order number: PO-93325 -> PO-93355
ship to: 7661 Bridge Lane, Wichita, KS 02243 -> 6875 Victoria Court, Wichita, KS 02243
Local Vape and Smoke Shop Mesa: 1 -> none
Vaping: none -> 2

· · ·

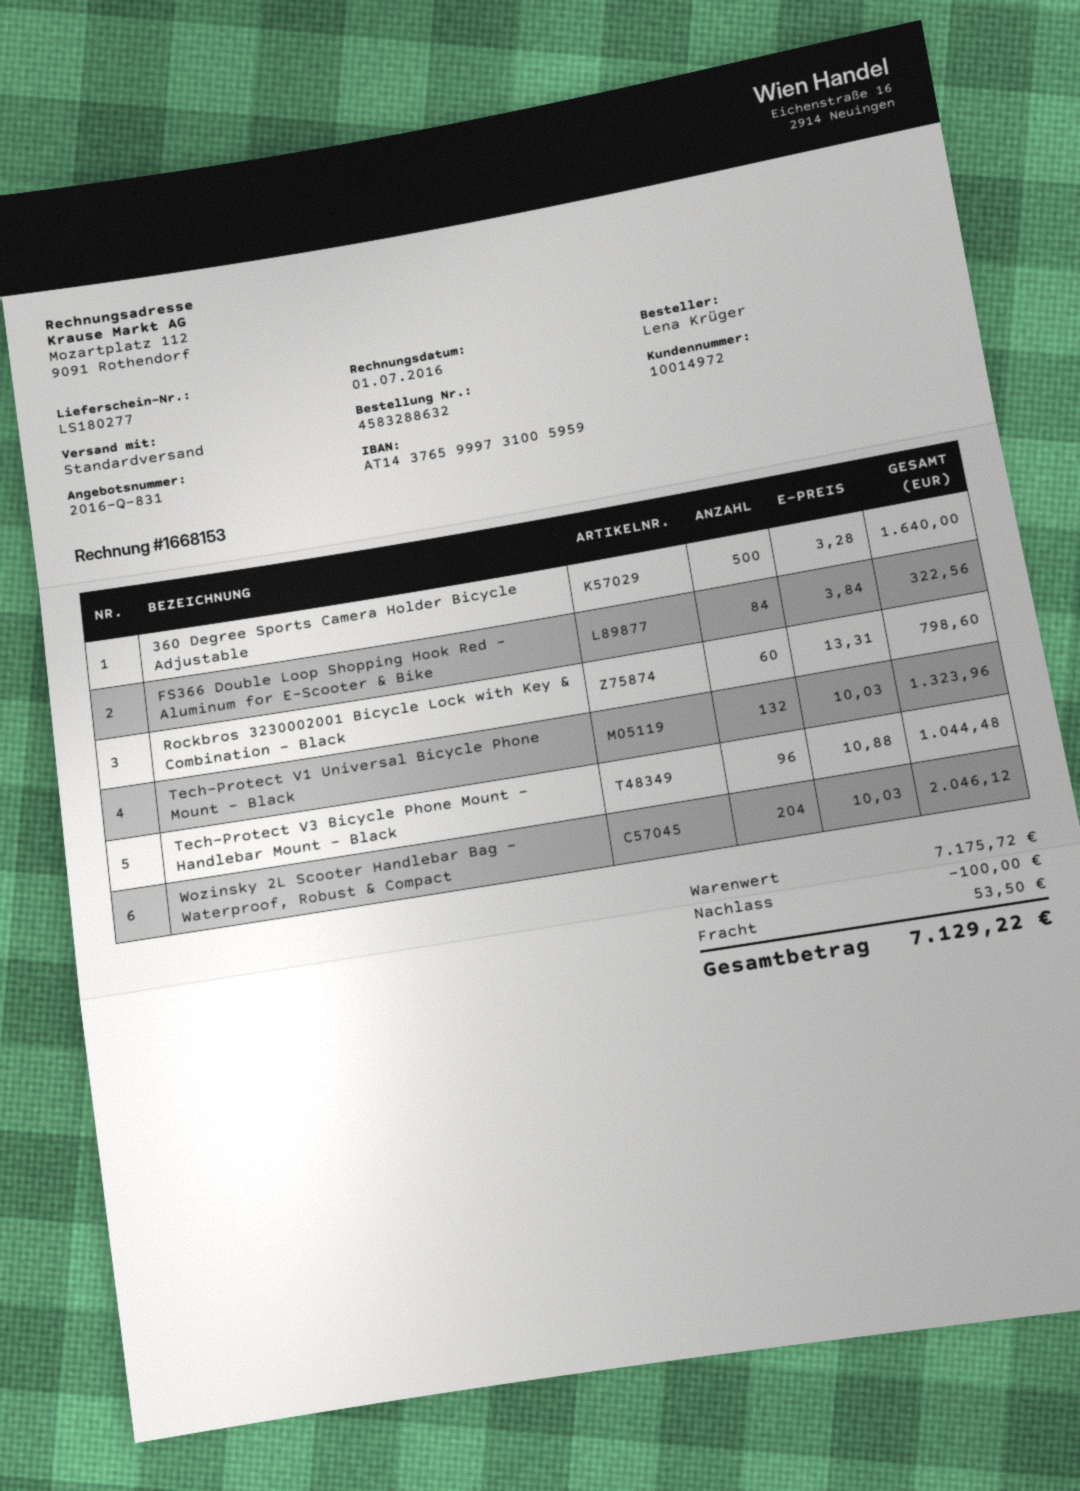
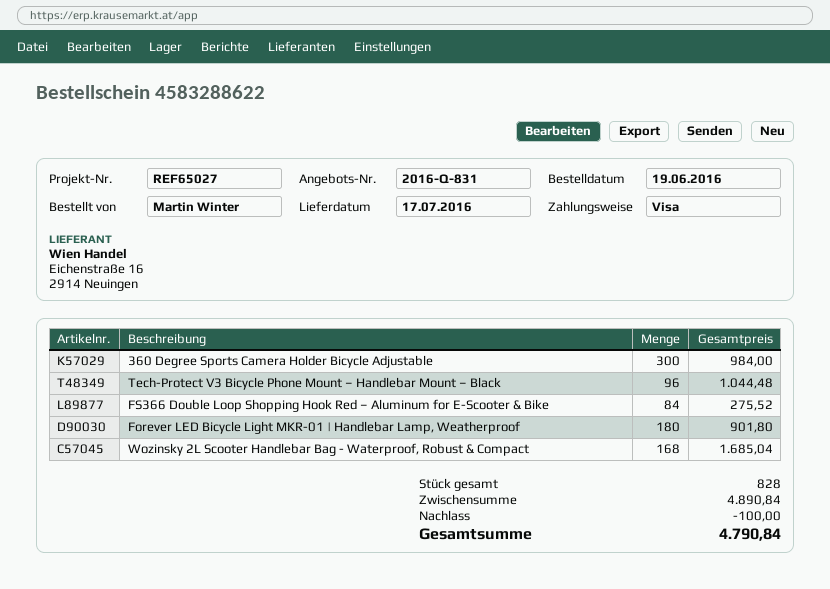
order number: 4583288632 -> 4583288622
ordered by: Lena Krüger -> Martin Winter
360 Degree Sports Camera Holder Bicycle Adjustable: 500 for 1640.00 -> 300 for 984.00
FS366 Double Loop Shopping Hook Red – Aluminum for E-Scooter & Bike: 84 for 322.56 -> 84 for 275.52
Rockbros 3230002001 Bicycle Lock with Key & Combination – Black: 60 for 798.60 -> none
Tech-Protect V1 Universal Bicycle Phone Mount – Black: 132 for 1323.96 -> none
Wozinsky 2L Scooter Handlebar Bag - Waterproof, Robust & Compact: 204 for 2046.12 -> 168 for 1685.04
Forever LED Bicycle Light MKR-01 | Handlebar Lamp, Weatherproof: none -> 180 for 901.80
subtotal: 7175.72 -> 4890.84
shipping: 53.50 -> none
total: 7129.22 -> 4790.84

· · ·

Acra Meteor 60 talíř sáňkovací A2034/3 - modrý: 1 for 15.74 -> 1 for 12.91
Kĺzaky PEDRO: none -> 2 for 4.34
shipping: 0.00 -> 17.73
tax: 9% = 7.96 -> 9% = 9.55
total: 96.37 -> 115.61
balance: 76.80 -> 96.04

· · ·

Print exactly the lines above from the one with "Forever LED Bicycle" to the one with "total: 7129.22 -> 4790.84", including both.

• **Result of this exercise**:
Forever LED Bicycle Light MKR-01 | Handlebar Lamp, Weatherproof: none -> 180 for 901.80
subtotal: 7175.72 -> 4890.84
shipping: 53.50 -> none
total: 7129.22 -> 4790.84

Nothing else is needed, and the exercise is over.